BEGIN

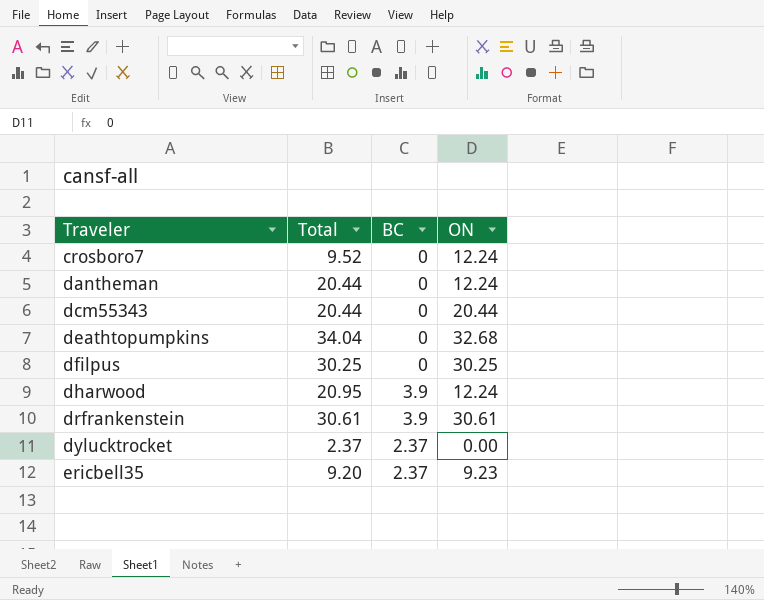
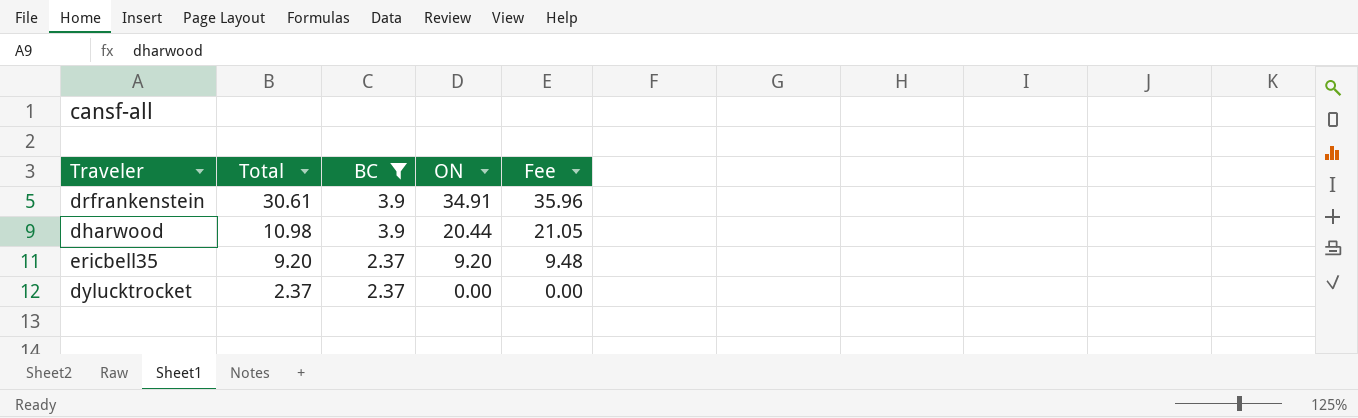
filter: none -> BC != 0
row order: Traveler ascending -> Total descending
column Fee | formula: none -> [ON] * 1.03
drfrankenstein | ON: 30.61 -> 34.91
dharwood | Total: 20.95 -> 10.98
dharwood | ON: 12.24 -> 20.44
ericbell35 | ON: 9.23 -> 9.20

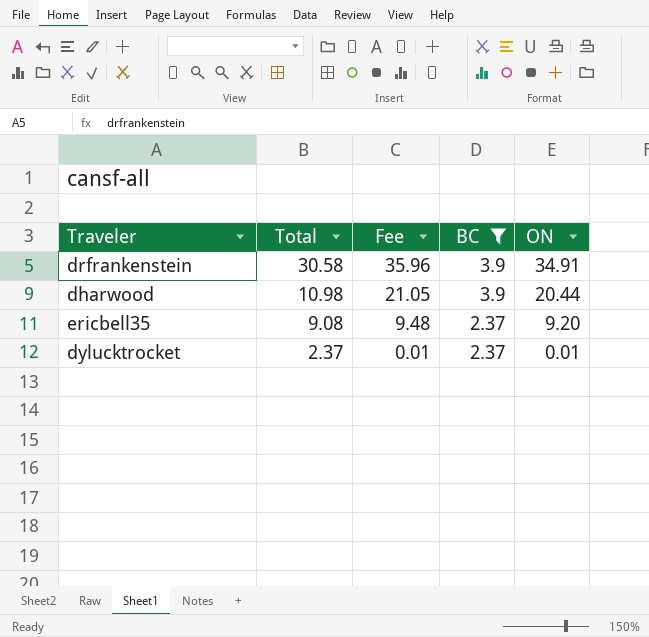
column Fee | position: 5 -> 3
drfrankenstein | Total: 30.61 -> 30.58
ericbell35 | Total: 9.20 -> 9.08
dylucktrocket | Fee: 0.00 -> 0.01
dylucktrocket | ON: 0.00 -> 0.01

END

* PROBLEM TO SOLVE
Print the lines of the entries, exactly, from the one containing "ericbell35 | Total: 9.20 -> 9.08" down to the final line, and leave out all the others.

* RESPONSE
ericbell35 | Total: 9.20 -> 9.08
dylucktrocket | Fee: 0.00 -> 0.01
dylucktrocket | ON: 0.00 -> 0.01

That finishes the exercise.